[Available records]

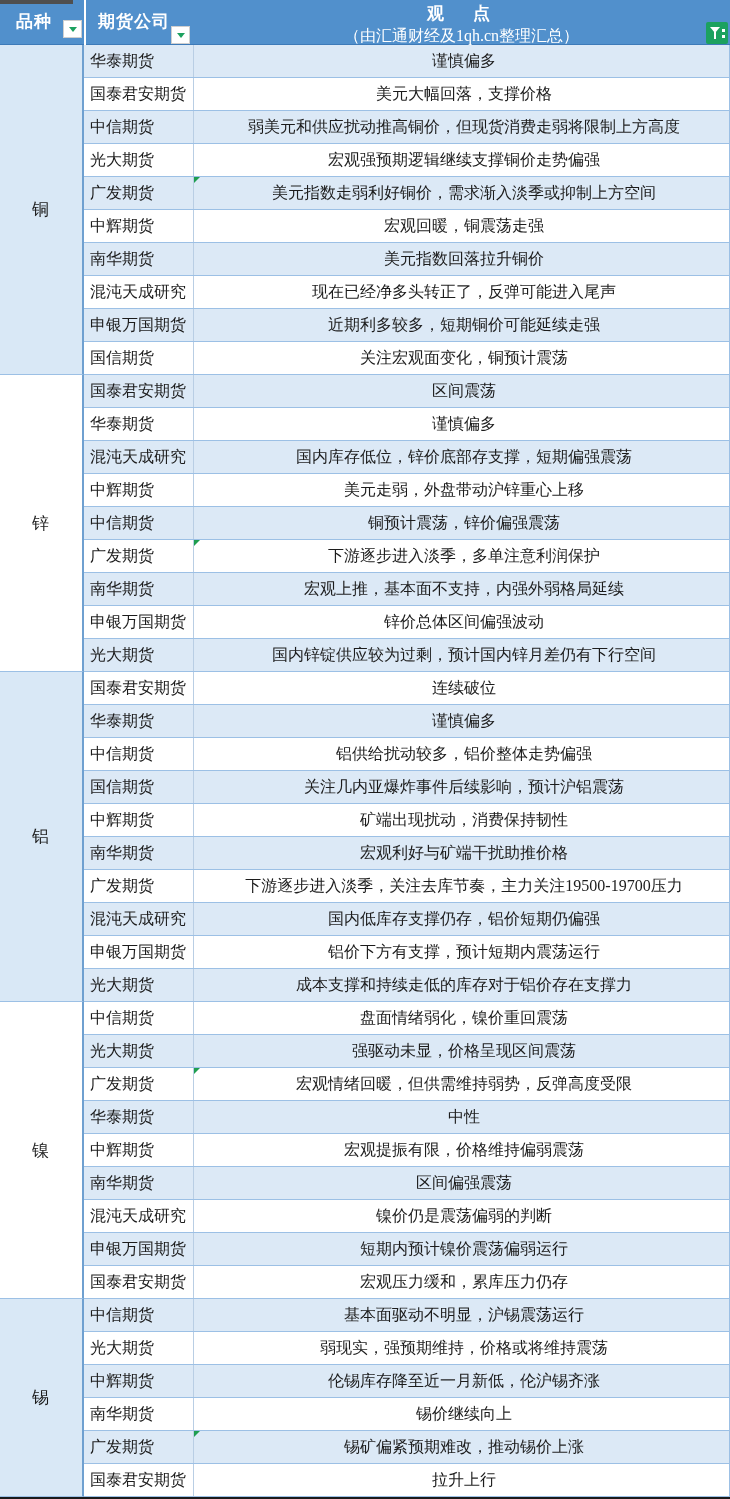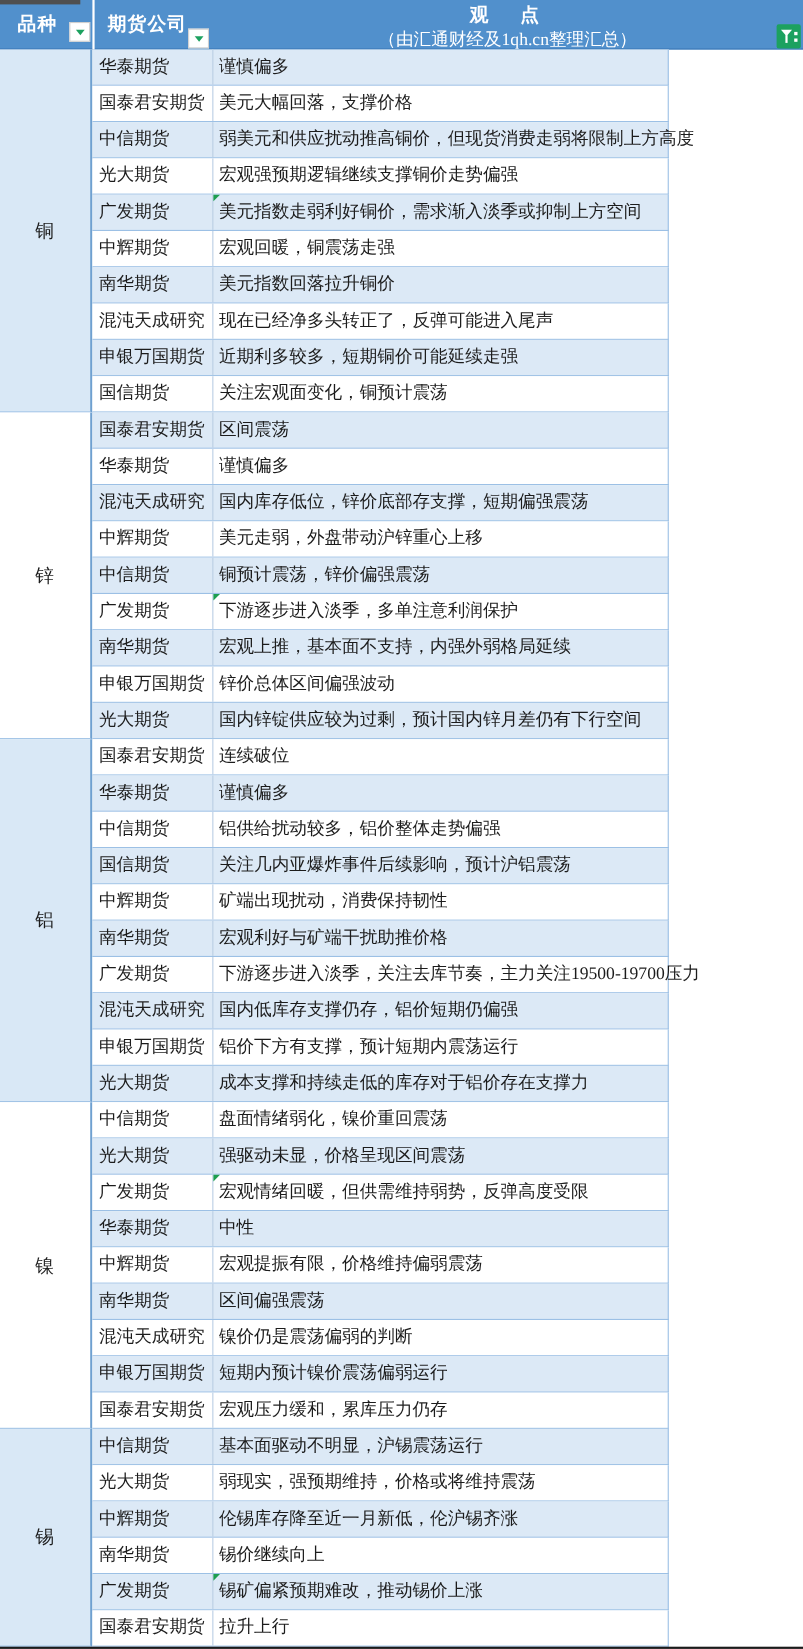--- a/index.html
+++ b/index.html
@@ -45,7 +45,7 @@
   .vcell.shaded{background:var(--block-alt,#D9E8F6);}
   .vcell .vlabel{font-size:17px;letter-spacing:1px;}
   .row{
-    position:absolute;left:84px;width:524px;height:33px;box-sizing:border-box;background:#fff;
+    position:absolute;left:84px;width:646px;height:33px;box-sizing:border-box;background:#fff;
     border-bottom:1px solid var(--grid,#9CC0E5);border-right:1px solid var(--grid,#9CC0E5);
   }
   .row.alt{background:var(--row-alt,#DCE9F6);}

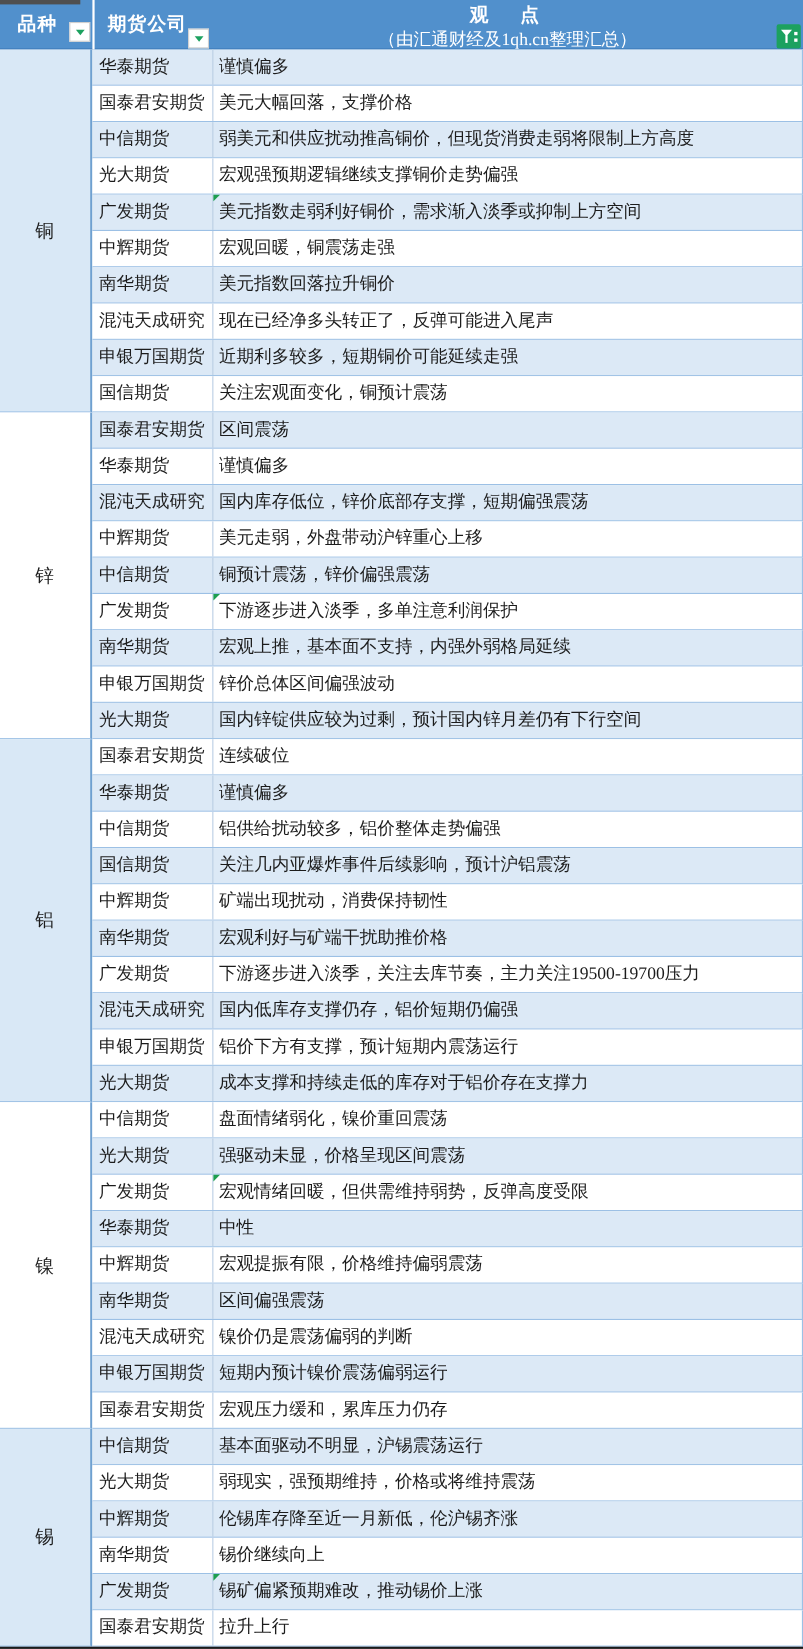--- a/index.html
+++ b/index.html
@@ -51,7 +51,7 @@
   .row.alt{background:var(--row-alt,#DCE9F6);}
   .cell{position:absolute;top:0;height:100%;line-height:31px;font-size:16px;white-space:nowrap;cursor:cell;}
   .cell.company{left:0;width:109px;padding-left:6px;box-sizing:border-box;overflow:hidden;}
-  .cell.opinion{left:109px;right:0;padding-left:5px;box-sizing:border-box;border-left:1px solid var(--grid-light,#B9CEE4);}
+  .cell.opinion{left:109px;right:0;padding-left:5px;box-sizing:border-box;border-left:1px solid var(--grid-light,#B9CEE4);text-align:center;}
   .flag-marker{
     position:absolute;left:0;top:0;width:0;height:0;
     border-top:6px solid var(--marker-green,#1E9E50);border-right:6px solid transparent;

[/Available records]
[Available records]

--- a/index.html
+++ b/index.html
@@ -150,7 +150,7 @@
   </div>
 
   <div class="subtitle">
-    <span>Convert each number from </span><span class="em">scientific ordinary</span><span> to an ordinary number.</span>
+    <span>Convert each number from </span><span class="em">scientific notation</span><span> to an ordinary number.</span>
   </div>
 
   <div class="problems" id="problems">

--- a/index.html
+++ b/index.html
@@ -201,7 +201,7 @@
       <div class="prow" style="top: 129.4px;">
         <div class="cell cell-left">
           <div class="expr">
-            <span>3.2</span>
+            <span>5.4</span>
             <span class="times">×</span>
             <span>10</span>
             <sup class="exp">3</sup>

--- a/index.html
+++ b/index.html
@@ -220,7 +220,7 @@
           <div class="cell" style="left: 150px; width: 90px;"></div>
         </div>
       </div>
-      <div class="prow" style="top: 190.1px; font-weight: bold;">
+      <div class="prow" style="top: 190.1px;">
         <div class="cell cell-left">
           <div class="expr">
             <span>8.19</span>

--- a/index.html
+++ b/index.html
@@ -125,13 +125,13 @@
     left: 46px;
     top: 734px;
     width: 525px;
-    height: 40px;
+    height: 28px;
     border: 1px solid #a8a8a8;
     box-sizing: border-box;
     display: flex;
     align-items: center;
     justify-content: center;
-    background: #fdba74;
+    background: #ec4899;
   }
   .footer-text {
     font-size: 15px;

[/Available records]
[Available records]

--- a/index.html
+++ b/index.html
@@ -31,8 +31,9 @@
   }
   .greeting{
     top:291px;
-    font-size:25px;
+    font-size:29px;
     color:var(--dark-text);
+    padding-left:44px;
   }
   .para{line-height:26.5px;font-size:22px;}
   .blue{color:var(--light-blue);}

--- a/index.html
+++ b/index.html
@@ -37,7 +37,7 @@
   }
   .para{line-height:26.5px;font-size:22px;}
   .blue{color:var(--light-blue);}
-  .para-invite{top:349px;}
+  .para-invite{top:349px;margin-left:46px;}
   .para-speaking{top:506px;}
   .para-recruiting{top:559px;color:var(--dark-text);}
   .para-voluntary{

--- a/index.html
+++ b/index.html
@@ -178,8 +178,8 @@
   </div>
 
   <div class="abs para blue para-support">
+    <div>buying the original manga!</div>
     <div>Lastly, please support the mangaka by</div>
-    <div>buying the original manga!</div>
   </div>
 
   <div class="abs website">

[/Available records]

* **Work to be completed**: Could you retype exactly the lines above, starting at the line that contains "left: 46px;" and ending at the line that contains "font-size: 15px;", and nothing more?

* **Written answer**:
     left: 46px;
     top: 734px;
     width: 525px;
-    height: 40px;
+    height: 28px;
     border: 1px solid #a8a8a8;
     box-sizing: border-box;
     display: flex;
     align-items: center;
     justify-content: center;
-    background: #fdba74;
+    background: #ec4899;
   }
   .footer-text {
     font-size: 15px;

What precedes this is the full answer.